▸ The problem
Although the entries contain pictures, only their words should be duplicated exactly.

▸ Stored data entries
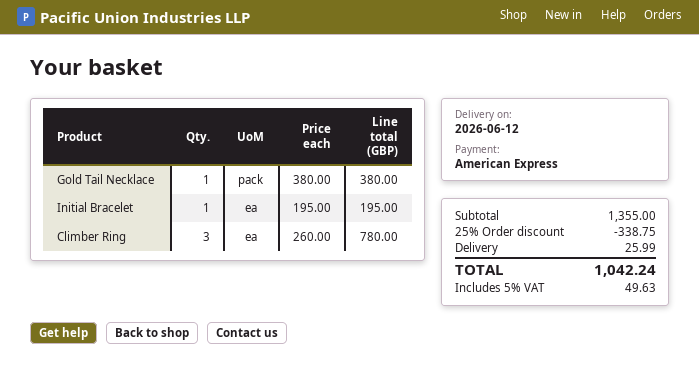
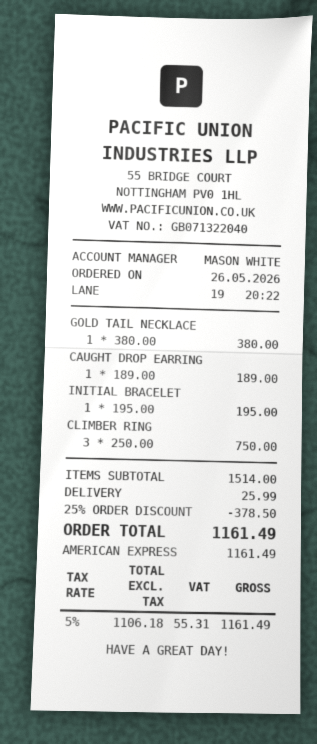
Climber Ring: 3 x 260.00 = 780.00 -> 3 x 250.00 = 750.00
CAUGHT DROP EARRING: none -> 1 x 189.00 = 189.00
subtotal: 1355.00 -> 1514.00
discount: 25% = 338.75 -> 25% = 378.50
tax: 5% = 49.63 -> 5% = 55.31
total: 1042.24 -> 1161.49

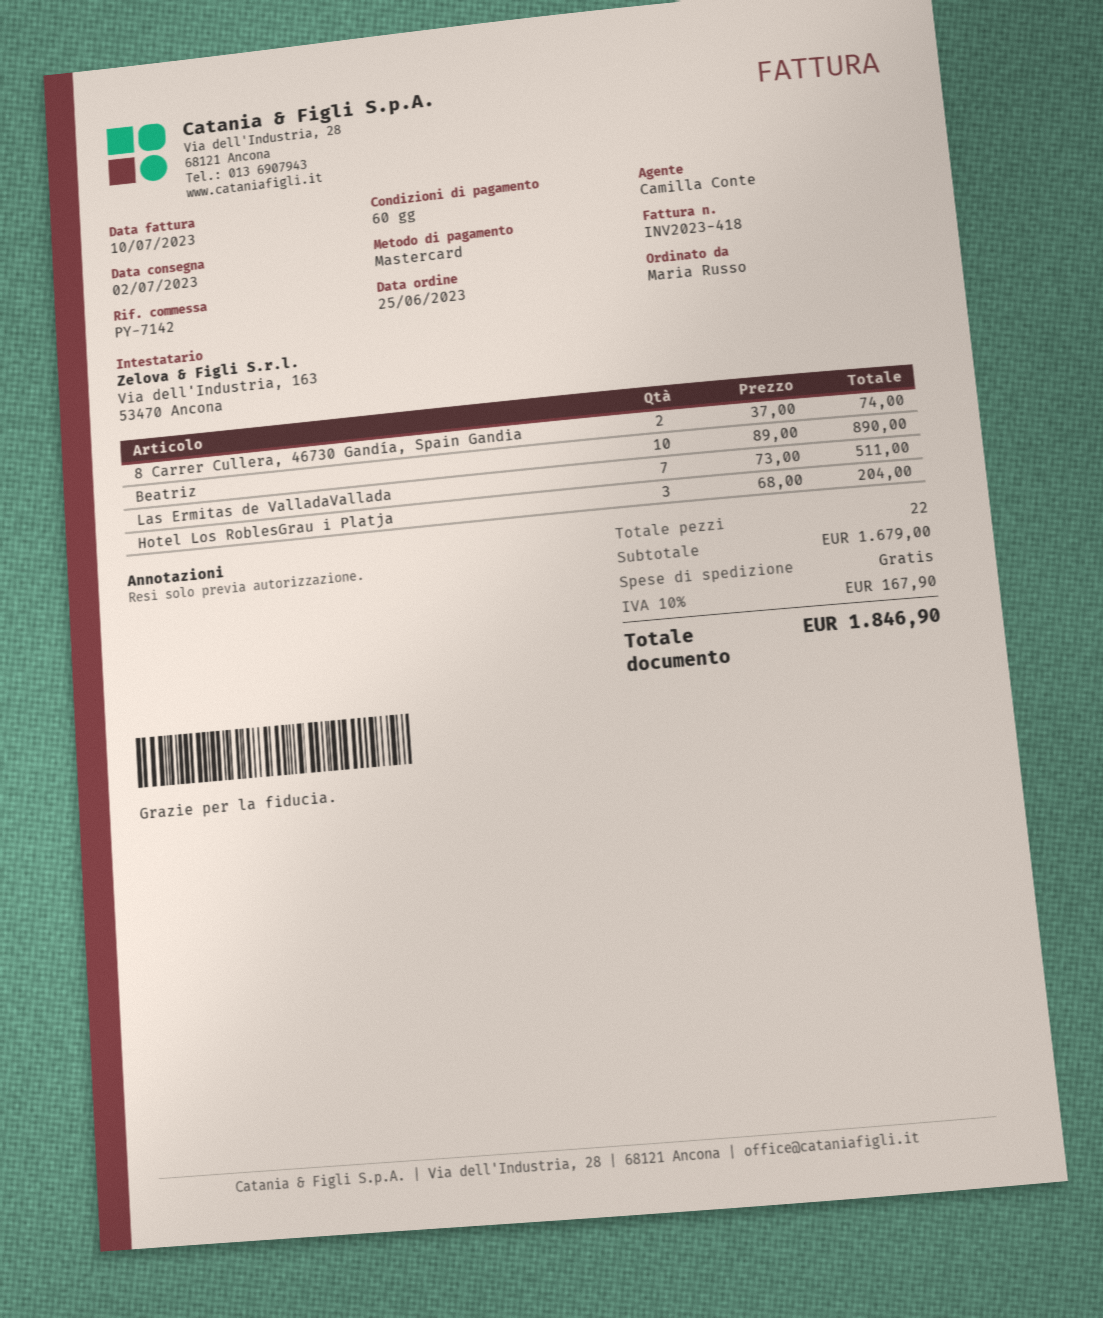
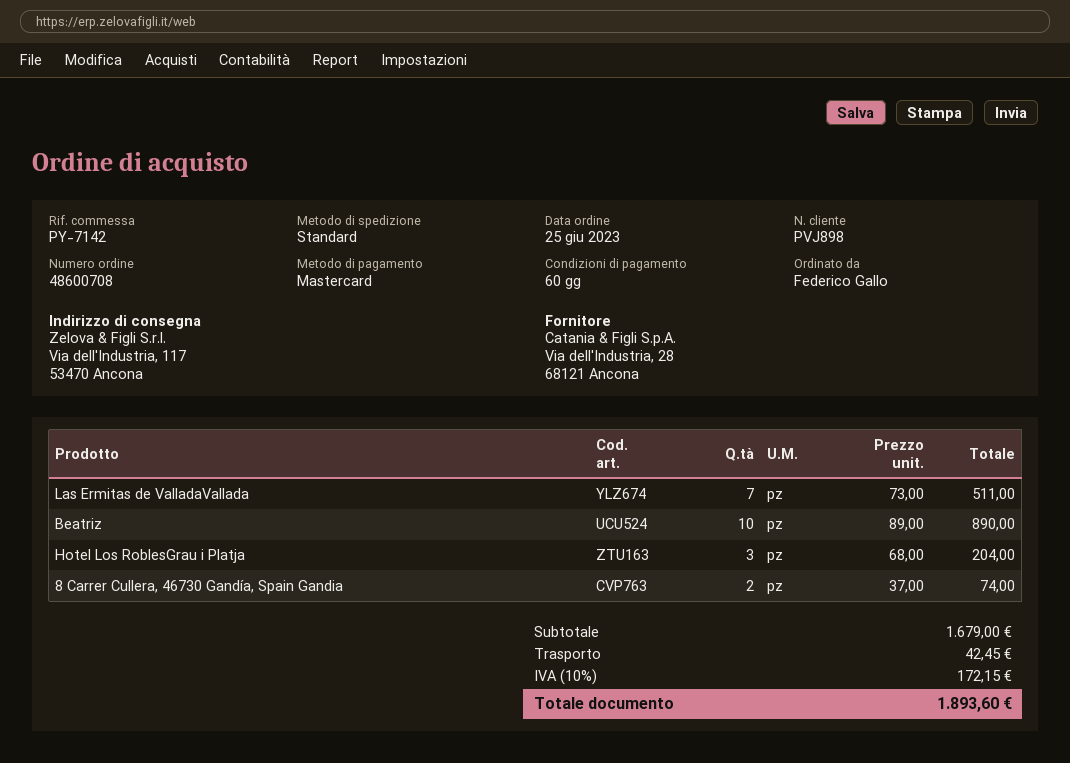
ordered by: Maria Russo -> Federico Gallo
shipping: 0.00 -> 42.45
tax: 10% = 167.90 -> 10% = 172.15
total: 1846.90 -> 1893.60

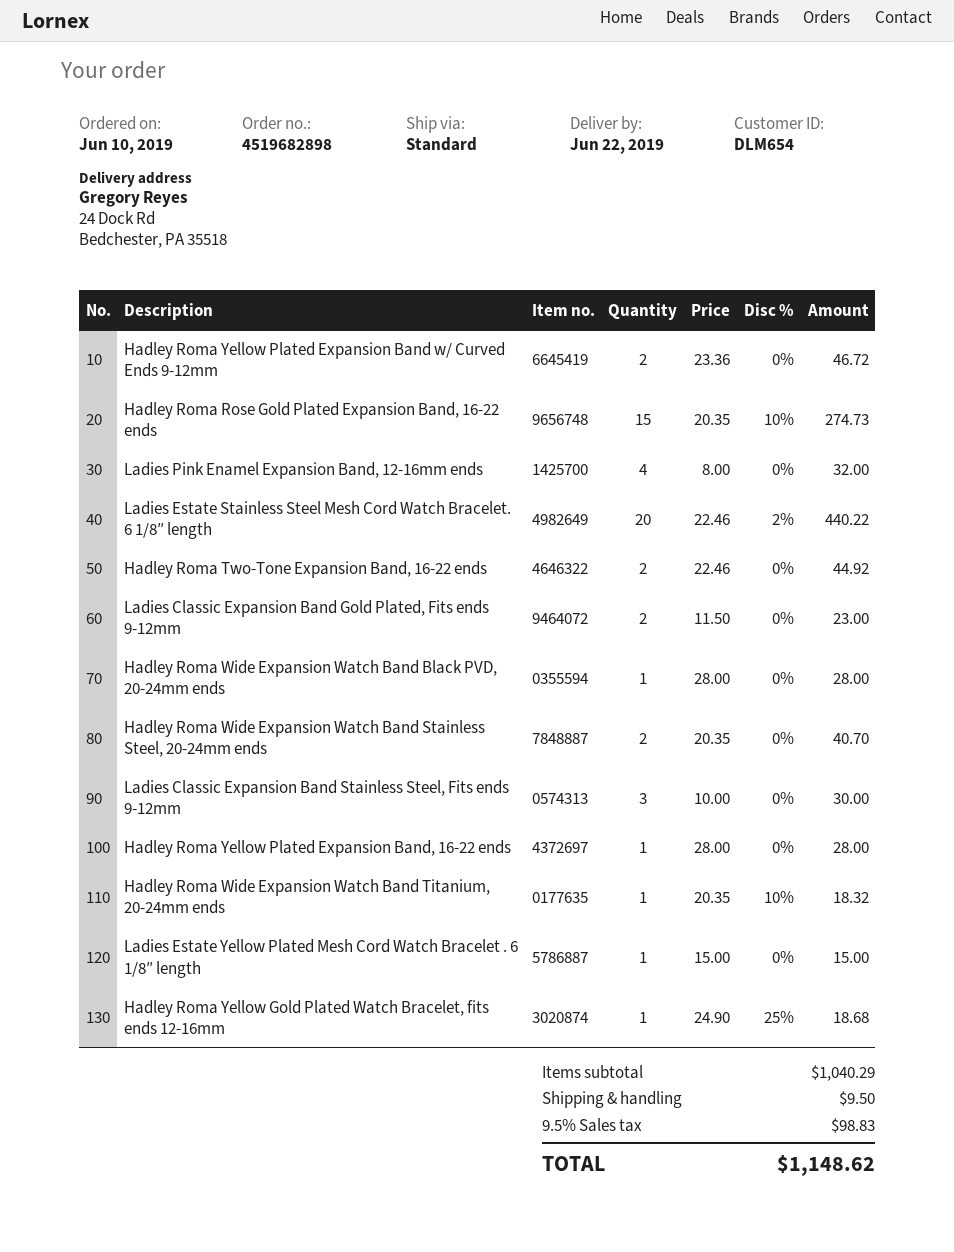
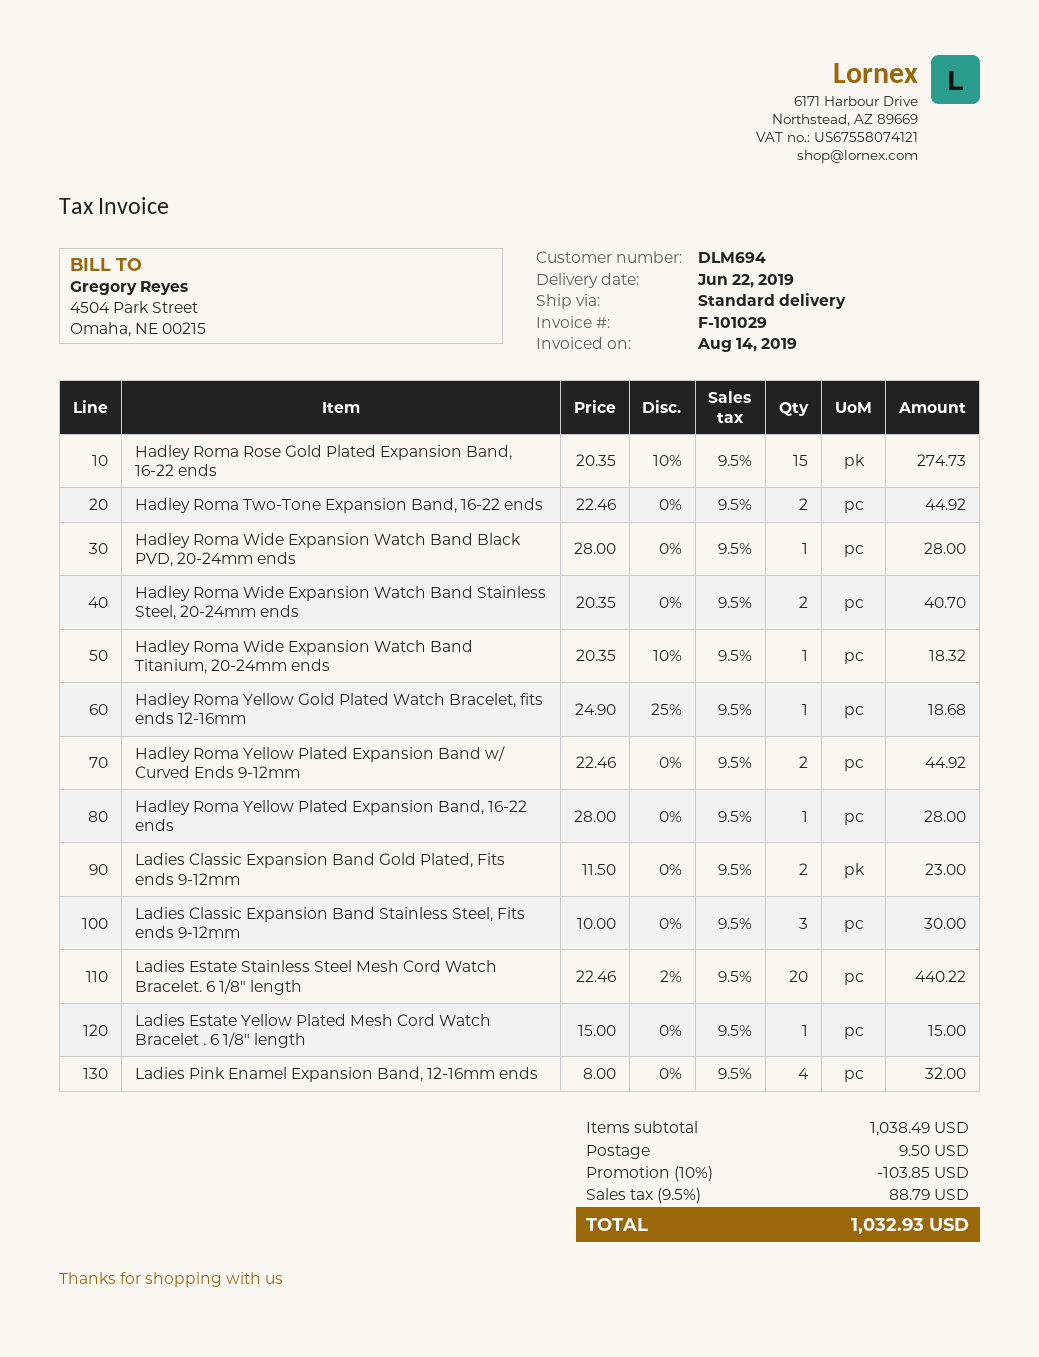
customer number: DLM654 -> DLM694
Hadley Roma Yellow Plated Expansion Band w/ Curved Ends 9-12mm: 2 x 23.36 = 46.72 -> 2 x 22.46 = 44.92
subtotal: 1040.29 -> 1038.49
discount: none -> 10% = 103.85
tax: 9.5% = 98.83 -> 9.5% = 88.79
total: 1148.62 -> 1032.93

▸ Response box
Climber Ring: 3 x 260.00 = 780.00 -> 3 x 250.00 = 750.00
CAUGHT DROP EARRING: none -> 1 x 189.00 = 189.00
subtotal: 1355.00 -> 1514.00
discount: 25% = 338.75 -> 25% = 378.50
tax: 5% = 49.63 -> 5% = 55.31
total: 1042.24 -> 1161.49

ordered by: Maria Russo -> Federico Gallo
shipping: 0.00 -> 42.45
tax: 10% = 167.90 -> 10% = 172.15
total: 1846.90 -> 1893.60

customer number: DLM654 -> DLM694
Hadley Roma Yellow Plated Expansion Band w/ Curved Ends 9-12mm: 2 x 23.36 = 46.72 -> 2 x 22.46 = 44.92
subtotal: 1040.29 -> 1038.49
discount: none -> 10% = 103.85
tax: 9.5% = 98.83 -> 9.5% = 88.79
total: 1148.62 -> 1032.93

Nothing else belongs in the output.